Work to be completed: Look through the data below for the line with "position: relative;" and the line with "39px; text-align: right;", then output those two and all lines in between, exactly as written.

The data:
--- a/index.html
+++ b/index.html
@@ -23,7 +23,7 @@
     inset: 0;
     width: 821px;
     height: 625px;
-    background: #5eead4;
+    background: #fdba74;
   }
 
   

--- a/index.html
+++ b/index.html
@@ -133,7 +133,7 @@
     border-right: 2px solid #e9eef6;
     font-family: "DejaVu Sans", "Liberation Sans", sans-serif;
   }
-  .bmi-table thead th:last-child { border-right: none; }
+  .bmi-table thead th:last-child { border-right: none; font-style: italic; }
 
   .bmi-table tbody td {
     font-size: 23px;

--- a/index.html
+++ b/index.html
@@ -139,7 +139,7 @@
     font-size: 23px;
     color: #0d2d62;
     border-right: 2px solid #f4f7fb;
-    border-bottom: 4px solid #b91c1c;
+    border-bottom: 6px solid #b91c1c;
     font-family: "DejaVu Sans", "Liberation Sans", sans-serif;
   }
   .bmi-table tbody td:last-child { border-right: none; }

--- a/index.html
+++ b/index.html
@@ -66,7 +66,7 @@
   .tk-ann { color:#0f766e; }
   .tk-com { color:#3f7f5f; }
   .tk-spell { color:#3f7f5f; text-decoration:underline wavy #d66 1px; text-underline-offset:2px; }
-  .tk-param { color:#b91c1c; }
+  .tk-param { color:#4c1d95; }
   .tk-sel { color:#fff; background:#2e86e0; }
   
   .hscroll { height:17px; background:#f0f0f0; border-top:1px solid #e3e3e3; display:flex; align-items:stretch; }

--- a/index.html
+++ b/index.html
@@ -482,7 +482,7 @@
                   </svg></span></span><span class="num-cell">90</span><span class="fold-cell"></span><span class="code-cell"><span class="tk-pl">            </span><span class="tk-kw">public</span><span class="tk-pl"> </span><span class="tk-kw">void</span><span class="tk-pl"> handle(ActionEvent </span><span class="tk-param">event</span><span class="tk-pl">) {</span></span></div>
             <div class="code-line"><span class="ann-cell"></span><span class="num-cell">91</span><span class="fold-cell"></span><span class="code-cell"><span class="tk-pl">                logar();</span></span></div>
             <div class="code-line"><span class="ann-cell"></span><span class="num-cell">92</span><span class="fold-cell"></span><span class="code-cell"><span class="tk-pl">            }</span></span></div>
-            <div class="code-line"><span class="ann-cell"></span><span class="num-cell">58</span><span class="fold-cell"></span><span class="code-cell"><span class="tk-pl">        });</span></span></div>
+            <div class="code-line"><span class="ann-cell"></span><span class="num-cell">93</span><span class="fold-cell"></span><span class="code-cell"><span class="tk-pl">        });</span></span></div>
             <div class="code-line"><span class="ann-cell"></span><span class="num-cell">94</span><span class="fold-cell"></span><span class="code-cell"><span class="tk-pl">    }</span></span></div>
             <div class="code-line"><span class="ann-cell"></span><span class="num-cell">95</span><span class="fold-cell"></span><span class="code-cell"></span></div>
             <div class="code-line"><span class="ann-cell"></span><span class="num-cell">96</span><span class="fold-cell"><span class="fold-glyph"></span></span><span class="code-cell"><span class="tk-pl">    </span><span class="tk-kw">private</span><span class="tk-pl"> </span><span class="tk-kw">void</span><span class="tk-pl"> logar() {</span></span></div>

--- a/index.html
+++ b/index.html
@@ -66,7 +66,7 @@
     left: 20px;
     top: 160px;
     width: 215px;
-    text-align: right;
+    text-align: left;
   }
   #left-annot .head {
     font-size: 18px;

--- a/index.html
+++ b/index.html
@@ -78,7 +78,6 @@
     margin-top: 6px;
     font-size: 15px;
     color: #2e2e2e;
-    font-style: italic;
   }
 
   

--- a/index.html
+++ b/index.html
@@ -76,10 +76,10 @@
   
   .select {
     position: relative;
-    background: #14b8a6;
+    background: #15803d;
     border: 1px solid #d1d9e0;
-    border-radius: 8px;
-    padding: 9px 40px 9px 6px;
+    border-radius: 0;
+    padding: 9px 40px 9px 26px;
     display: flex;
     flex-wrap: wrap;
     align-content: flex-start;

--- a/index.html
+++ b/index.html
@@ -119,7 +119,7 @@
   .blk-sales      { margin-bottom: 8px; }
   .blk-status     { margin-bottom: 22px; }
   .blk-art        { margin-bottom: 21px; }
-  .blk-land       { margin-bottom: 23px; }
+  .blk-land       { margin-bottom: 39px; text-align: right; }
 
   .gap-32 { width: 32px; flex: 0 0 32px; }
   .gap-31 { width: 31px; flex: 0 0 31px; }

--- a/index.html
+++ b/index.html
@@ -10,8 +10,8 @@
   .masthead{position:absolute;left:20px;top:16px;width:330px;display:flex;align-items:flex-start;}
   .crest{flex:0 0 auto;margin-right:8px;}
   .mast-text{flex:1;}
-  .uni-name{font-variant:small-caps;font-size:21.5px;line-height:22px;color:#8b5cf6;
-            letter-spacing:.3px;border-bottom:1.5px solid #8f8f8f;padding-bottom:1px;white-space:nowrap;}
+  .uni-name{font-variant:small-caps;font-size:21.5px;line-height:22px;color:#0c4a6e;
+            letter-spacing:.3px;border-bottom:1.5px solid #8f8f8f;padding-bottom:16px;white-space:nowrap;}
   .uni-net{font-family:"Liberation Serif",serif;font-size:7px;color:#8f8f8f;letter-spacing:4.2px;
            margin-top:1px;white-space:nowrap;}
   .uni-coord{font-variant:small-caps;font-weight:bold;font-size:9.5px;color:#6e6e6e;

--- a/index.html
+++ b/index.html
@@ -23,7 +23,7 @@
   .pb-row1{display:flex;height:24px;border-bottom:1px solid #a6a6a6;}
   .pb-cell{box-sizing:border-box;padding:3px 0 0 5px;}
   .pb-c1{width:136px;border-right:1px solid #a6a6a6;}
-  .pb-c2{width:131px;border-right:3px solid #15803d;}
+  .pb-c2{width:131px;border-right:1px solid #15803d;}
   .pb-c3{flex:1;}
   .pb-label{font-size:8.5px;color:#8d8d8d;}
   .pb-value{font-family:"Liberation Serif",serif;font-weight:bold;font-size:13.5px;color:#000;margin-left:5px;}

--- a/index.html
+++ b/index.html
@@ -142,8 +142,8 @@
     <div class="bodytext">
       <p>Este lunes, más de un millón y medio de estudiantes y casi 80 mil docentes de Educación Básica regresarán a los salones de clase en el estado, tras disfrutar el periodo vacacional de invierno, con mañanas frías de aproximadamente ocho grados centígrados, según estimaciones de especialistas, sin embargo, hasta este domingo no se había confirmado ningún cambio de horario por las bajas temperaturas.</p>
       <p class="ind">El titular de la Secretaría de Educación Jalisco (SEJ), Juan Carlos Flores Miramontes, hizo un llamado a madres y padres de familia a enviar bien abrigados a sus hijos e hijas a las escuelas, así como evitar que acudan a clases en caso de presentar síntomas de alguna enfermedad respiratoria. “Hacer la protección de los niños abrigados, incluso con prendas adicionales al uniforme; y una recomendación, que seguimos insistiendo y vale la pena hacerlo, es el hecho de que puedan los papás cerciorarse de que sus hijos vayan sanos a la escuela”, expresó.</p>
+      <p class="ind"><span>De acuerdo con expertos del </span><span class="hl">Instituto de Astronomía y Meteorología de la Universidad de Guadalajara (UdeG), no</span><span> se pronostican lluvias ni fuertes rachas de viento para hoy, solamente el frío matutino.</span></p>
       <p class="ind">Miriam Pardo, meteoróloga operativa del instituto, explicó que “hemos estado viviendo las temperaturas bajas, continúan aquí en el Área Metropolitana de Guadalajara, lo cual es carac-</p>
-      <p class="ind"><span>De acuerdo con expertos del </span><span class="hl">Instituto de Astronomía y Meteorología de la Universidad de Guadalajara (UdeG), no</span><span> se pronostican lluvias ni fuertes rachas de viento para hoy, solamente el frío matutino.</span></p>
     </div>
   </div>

Result for this exercise:
     position: relative;
-    background: #14b8a6;
+    background: #15803d;
     border: 1px solid #d1d9e0;
-    border-radius: 8px;
-    padding: 9px 40px 9px 6px;
+    border-radius: 0;
+    padding: 9px 40px 9px 26px;
     display: flex;
     flex-wrap: wrap;
     align-content: flex-start;

--- a/index.html
+++ b/index.html
@@ -119,7 +119,7 @@
   .blk-sales      { margin-bottom: 8px; }
   .blk-status     { margin-bottom: 22px; }
   .blk-art        { margin-bottom: 21px; }
-  .blk-land       { margin-bottom: 23px; }
+  .blk-land       { margin-bottom: 39px; text-align: right; }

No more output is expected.